银木和樟树遗传多样性与亲缘关系的RAPD分析
2013-11-19柯艳妮田良涛陈永勤王朴杨之帆陈桂桥
柯艳妮,田良涛,陈永勤,王朴,杨之帆,陈桂桥
(1.湖北大学生命科学学院,湖北 武汉 430062;2.武汉市园林科学研究所,湖北 武汉 430081)
0 引言
樟树又名芳樟,为樟科樟属常绿阔叶乔木,是我国南方广为栽种的重要观赏园林树种,常用作行道树,在夏季有很好的遮荫、降温作用[1].同时,它也是一种重要的经济树种,是提取樟脑、芳樟醇、黄樟油素、桉叶油素、松油醇等精油的主要原料[2-3].
银木也为樟科樟属常绿阔叶乔木[1],与樟树形态非常相似,但叶片比樟叶大,故又名大叶樟.银木生长速度较快,成年树高可达25 m,胸径1.5 m,冠大荫浓,树姿雄伟,且叶片正面为绿色,背面为银白色,风吹叶动时树冠绿白闪烁,景色优美,具有很好的观赏性和园林利用价值.但银木在园林上的应用远不如樟树普遍,主要原因是担心其耐低温性能不强.30年前武汉市园林科学研究所从四川引种了少量银木,长期观察发现,银木在武汉市生长良好,且没有樟树容易出现叶片黄化的现象,经受了几个较强低温冬季的考验.特别是在2008年初百年一遇的低温暴雪天气(20天日平均温度在0 ℃以下,最低温度接近零下10 ℃)期间,银木表现出比樟树更强的抗寒性[4],说明银木在长江中下游地区生长是安全的,具有良好的应用前景[5].

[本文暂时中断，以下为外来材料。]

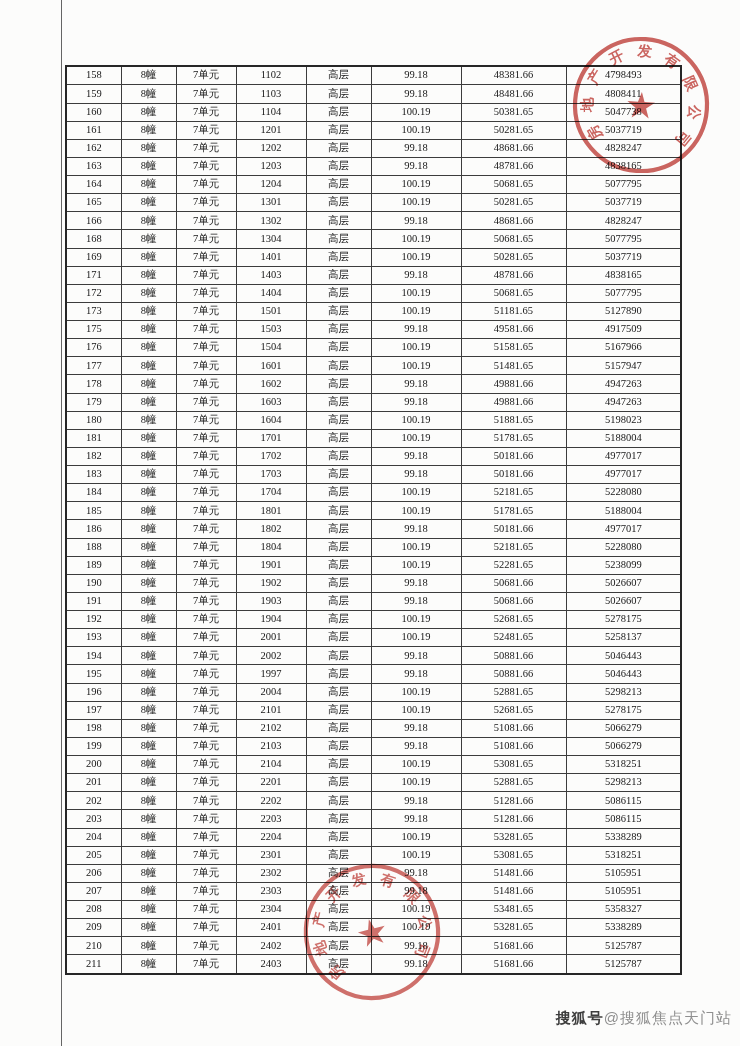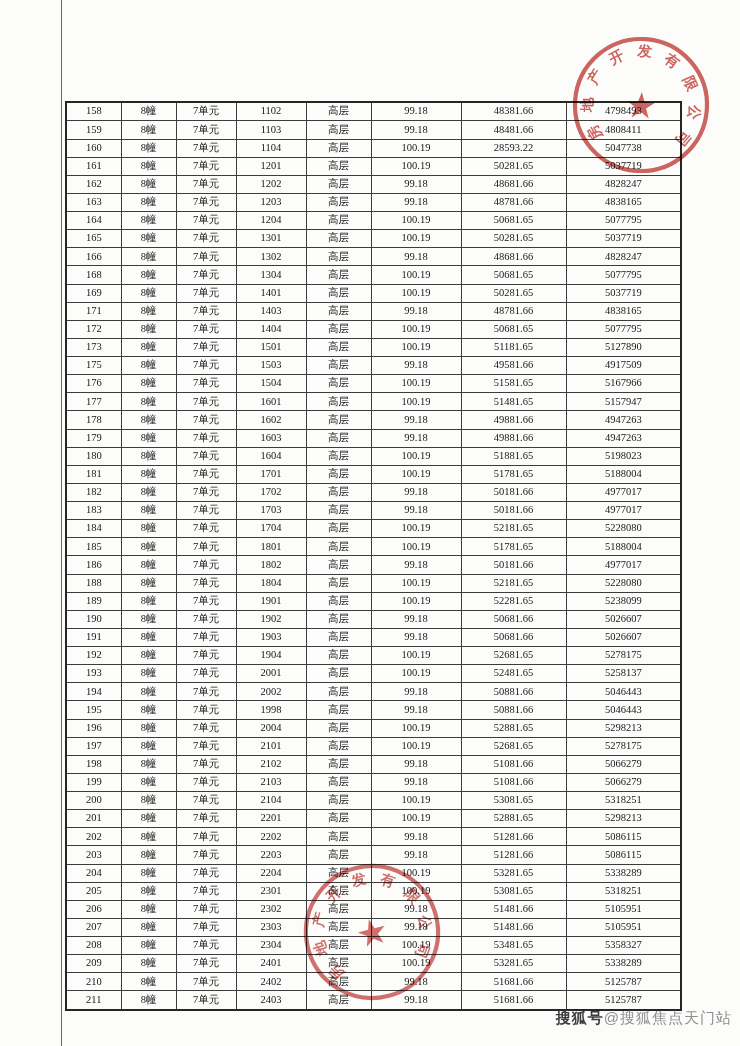"158" .price-table { margin-top: 36px -> none }
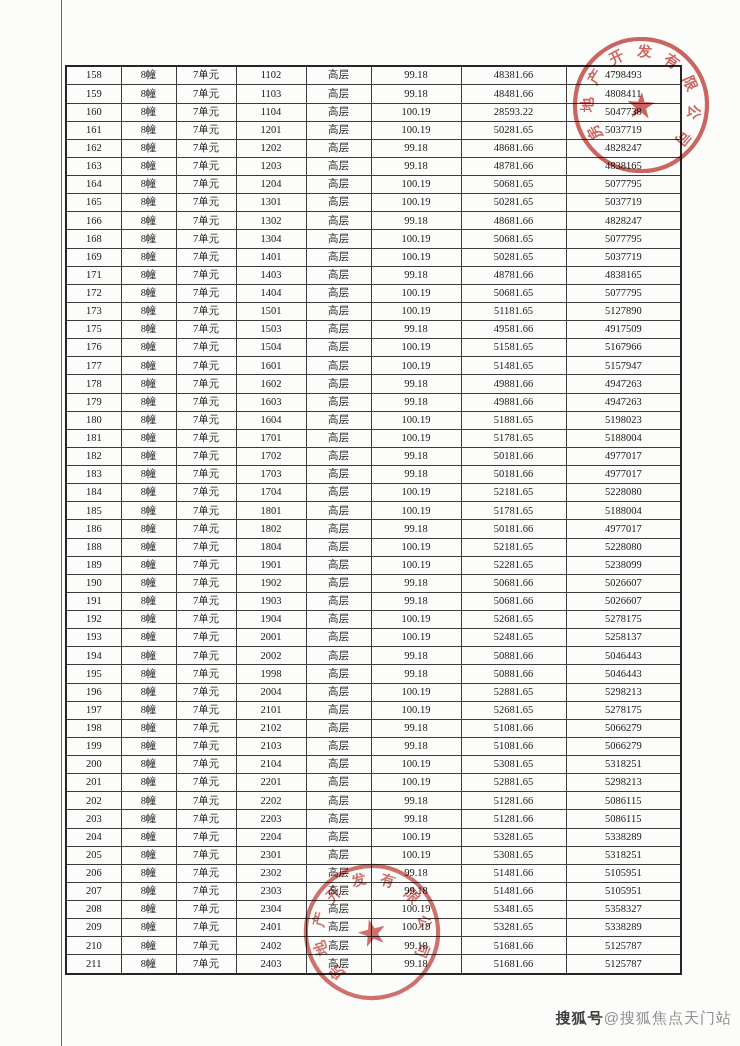"28593.22" td { text: 28593.22 -> 50381.65 }
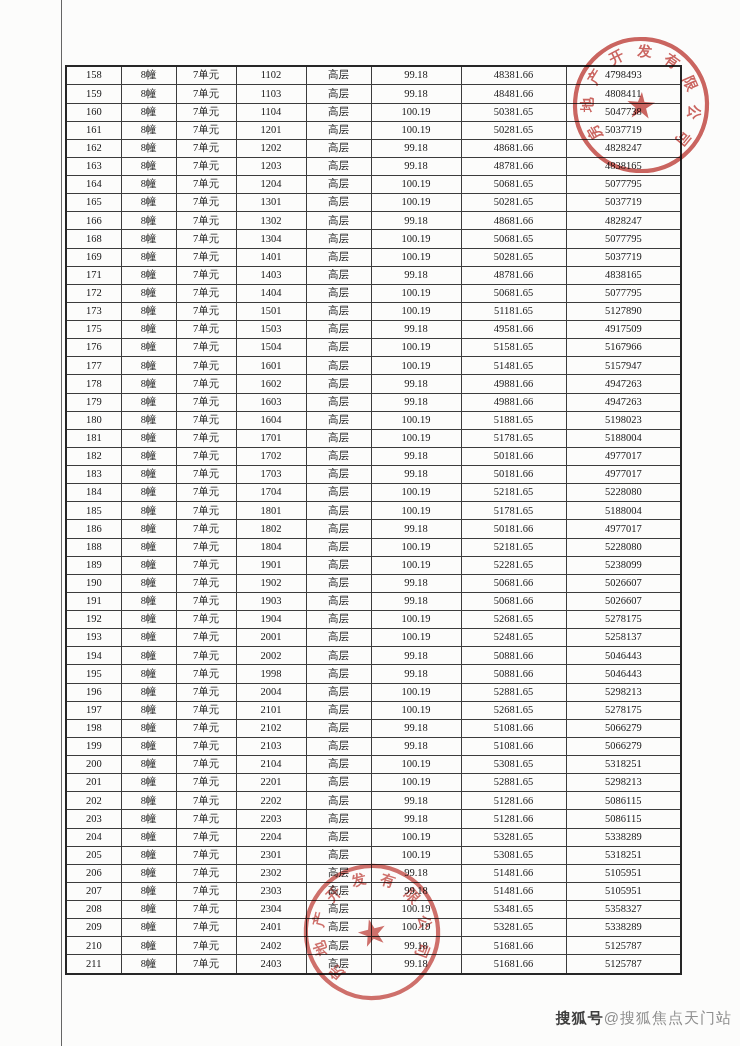"1998" td { text: 1998 -> 1997 }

随机扩增多态性DNA(random amplified polymorphism DNA,RAPD)技术是用短的寡核苷酸随机序列作为引物进行PCR反应、扩增获得长度不同的多态性DNA片段,这些多态性DNA片段可以灵敏地反映不同个体之间的遗传差异.樟树作为我国重要的芳香油生产树种和园林绿化树种,人们对其进行了遗传多样性研究[6-9].本研究用RAPD技术分析并比较了银木和樟树这两种重要樟科植物间的遗传多样性与亲缘关系.
1 材料与方法
1.1 材料
1.1.1 试验材料 银木(Cinnamomumseptentrionale)植株(7株,S1~S7)为武汉市园林科学研究所从四川引种,栽种于武汉市园林科学研究所;樟树(Cinnamomumcaphora)为生长于湖北大学校园内的芳樟,随机选择7株(C1~C7).
1.1.2 设备与试剂 DNA扩增仪为德国Whatman Biometra公司生产的Tpersonal PCR仪.用于RAPD扩增反应的50个随机引物购自北京奥科生物技术责任有限公司,每个引物长度为10 bp.用于PCR反应的Taq酶和其他试剂购自宝生物工程(大连)有限公司(TaKaRa).
1.2 方法
1.2.1 基因组DNA提取 取银木和樟树幼嫩枝条,装于塑料袋中带回实验室.取大约1 g幼嫩叶片,液氮冷冻、迅速研磨成粉末,并转移至预冷的离心管中,用改良的CTAB法[10]提取基因组DNA.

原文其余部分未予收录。